Once the line with "- Tip: pin the" is found in the entries below, print it and each following line exactly, stopping after the line with "- Added 48px"; print nothing else.

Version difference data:
+ + + + +
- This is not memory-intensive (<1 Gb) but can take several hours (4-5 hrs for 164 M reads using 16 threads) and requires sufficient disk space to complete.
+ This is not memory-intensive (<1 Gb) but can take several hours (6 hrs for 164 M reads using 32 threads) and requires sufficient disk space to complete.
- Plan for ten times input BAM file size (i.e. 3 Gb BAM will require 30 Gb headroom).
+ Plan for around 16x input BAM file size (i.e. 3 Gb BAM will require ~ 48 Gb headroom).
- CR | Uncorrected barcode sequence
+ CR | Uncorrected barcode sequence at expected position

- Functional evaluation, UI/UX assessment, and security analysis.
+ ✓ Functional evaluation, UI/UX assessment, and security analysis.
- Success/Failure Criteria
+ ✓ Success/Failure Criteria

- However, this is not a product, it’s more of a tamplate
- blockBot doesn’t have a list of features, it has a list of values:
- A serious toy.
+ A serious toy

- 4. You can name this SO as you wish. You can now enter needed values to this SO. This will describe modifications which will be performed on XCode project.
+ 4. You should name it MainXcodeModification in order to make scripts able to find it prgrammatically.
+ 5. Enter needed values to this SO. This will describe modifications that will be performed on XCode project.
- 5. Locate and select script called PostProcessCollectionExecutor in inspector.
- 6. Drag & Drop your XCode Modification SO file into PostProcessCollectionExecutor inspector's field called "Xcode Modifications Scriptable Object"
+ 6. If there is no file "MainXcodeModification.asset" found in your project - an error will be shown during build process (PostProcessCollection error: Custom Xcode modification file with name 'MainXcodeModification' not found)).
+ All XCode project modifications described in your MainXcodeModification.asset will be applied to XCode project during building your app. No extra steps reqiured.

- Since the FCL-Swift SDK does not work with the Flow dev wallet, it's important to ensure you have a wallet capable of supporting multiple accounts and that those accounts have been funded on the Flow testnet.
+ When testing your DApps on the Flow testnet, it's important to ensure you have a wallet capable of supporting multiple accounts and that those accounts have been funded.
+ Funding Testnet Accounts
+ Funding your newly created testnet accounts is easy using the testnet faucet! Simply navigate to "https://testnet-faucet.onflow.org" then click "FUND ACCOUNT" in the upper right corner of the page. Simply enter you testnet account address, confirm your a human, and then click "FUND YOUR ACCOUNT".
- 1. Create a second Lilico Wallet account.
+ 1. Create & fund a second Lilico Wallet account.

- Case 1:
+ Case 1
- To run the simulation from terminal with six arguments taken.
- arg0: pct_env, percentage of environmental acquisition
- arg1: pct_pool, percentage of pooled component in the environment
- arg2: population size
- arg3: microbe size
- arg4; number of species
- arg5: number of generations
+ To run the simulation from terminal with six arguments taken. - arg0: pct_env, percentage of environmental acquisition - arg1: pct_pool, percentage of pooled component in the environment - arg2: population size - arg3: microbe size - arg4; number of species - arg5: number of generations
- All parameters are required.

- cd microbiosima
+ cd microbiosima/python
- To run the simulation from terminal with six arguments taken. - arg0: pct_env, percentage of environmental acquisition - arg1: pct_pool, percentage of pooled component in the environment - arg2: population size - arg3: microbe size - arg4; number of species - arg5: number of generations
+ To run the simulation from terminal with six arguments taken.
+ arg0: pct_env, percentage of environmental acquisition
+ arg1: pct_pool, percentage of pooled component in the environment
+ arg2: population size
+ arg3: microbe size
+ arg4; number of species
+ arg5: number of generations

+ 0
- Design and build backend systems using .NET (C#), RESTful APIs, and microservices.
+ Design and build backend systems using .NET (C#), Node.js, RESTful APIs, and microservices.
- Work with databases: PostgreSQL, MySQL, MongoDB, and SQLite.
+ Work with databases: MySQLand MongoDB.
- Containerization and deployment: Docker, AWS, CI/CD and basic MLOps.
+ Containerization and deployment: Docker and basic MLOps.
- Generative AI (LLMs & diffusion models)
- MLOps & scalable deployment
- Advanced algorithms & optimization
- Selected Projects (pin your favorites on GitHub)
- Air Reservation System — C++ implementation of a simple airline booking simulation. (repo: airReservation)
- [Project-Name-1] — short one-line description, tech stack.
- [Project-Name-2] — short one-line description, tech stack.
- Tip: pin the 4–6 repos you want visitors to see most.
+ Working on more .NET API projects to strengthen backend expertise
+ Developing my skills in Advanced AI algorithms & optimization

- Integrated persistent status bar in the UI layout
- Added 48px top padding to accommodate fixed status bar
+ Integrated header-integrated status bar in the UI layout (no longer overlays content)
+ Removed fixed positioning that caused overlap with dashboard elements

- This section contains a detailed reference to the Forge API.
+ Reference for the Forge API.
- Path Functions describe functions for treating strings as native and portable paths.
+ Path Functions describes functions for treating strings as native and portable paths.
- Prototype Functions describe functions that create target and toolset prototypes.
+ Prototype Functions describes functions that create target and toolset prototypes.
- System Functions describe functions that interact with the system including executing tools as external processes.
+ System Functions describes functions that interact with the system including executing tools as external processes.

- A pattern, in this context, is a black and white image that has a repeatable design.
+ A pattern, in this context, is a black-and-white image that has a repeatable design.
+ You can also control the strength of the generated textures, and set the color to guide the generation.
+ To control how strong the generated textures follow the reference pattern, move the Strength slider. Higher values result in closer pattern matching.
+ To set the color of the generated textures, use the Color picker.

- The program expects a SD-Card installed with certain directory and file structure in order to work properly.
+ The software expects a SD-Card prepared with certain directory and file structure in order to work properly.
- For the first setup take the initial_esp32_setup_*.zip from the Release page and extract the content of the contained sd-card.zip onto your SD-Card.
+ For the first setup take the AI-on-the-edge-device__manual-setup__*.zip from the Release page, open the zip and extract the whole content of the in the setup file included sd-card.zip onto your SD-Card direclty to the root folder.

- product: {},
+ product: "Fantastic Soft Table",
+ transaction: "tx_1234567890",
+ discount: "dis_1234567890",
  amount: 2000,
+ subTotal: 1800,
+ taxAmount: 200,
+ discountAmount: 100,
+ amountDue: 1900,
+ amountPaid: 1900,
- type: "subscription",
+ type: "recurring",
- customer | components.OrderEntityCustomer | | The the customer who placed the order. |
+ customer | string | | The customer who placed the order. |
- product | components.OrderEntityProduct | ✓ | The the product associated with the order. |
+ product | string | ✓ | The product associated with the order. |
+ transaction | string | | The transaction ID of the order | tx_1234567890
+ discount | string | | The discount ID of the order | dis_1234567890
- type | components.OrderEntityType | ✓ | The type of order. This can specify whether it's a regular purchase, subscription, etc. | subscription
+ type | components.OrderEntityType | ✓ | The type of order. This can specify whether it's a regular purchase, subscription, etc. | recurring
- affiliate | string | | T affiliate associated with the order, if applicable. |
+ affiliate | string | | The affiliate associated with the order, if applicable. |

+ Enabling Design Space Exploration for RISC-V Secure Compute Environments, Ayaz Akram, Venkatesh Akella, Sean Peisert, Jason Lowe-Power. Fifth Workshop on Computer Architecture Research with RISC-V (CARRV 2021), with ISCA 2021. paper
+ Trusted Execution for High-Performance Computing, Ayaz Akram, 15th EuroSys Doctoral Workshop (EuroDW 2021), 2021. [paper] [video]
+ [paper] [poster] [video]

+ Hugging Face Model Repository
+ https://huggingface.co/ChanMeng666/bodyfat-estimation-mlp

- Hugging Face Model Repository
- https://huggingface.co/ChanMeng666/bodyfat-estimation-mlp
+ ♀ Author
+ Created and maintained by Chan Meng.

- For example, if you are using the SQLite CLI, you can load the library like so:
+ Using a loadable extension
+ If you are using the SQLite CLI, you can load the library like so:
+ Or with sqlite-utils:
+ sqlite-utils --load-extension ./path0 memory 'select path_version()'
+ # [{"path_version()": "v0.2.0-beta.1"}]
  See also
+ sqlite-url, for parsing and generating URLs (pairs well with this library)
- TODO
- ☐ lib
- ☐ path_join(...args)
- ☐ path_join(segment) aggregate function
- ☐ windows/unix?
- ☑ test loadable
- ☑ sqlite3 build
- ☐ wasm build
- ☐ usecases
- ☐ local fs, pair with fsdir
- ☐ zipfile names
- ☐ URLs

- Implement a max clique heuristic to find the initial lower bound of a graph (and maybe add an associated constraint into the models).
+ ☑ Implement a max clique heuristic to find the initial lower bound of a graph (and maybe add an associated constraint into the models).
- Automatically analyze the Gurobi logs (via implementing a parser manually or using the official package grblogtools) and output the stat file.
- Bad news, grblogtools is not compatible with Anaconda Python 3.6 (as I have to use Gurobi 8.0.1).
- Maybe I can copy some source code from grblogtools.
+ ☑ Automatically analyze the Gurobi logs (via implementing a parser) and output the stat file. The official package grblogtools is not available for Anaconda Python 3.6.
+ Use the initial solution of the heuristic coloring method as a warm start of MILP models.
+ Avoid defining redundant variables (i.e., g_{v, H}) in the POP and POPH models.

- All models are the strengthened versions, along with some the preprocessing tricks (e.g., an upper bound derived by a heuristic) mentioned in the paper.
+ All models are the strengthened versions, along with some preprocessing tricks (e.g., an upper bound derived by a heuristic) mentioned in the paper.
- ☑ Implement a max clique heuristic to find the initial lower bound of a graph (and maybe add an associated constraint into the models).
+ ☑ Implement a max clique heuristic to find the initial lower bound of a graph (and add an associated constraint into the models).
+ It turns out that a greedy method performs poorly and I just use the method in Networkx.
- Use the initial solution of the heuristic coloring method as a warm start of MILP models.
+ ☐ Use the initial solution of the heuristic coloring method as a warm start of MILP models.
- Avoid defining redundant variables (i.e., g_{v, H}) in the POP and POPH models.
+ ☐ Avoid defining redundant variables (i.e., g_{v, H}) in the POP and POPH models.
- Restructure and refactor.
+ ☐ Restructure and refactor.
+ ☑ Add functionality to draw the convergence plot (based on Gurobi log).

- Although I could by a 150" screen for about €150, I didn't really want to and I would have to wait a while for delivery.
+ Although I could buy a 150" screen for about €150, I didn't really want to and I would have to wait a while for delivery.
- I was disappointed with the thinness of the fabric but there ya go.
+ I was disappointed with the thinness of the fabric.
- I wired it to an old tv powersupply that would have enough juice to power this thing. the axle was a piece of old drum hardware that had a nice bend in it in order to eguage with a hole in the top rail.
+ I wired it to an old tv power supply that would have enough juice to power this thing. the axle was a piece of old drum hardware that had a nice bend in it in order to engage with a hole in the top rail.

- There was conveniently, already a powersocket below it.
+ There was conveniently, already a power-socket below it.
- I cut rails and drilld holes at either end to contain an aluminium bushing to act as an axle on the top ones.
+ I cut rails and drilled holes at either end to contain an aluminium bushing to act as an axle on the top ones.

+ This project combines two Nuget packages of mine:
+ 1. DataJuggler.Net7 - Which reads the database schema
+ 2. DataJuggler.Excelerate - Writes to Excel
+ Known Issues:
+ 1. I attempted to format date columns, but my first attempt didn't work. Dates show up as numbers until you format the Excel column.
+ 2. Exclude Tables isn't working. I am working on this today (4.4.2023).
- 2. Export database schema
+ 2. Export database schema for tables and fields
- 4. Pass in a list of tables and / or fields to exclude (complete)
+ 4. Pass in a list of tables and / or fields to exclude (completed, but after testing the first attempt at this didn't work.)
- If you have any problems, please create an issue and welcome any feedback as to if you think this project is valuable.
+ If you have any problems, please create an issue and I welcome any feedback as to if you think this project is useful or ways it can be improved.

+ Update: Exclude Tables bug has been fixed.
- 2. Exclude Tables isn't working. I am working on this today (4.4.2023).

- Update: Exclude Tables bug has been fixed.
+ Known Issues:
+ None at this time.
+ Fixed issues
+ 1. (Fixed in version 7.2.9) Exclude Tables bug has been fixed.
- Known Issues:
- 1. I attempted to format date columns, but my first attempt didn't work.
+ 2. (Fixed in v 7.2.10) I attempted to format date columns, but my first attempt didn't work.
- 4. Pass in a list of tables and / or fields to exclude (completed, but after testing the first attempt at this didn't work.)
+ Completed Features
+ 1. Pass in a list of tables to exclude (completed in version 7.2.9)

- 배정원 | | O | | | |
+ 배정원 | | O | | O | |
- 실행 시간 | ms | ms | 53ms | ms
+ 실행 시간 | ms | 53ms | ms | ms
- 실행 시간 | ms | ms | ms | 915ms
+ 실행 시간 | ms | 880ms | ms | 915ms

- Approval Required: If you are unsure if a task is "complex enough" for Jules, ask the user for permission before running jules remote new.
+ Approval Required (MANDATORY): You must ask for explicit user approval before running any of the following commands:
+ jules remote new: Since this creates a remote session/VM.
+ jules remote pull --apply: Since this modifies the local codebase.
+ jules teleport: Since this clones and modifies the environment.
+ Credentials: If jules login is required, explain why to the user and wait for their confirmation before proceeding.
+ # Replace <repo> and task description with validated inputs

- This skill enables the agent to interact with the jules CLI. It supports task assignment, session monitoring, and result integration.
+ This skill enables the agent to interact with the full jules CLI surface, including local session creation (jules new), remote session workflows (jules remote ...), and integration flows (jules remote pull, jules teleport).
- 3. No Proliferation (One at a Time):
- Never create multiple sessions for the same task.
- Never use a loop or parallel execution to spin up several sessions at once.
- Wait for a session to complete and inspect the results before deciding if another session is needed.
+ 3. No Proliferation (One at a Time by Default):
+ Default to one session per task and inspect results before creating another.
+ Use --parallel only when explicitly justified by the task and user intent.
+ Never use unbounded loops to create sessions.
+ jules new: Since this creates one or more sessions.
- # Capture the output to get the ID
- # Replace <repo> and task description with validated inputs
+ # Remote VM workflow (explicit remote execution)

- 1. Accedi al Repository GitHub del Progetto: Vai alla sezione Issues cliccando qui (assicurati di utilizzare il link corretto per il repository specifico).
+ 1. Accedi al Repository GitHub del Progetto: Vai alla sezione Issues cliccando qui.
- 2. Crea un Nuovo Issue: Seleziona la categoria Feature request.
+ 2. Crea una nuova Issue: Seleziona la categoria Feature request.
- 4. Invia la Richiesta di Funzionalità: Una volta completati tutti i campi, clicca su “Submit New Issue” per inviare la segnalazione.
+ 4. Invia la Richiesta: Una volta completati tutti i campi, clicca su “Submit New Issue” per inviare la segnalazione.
+ + + + +
### WRITTEN SOLUTION
- Tip: pin the 4–6 repos you want visitors to see most.
+ Working on more .NET API projects to strengthen backend expertise
+ Developing my skills in Advanced AI algorithms & optimization

- Integrated persistent status bar in the UI layout
- Added 48px top padding to accommodate fixed status bar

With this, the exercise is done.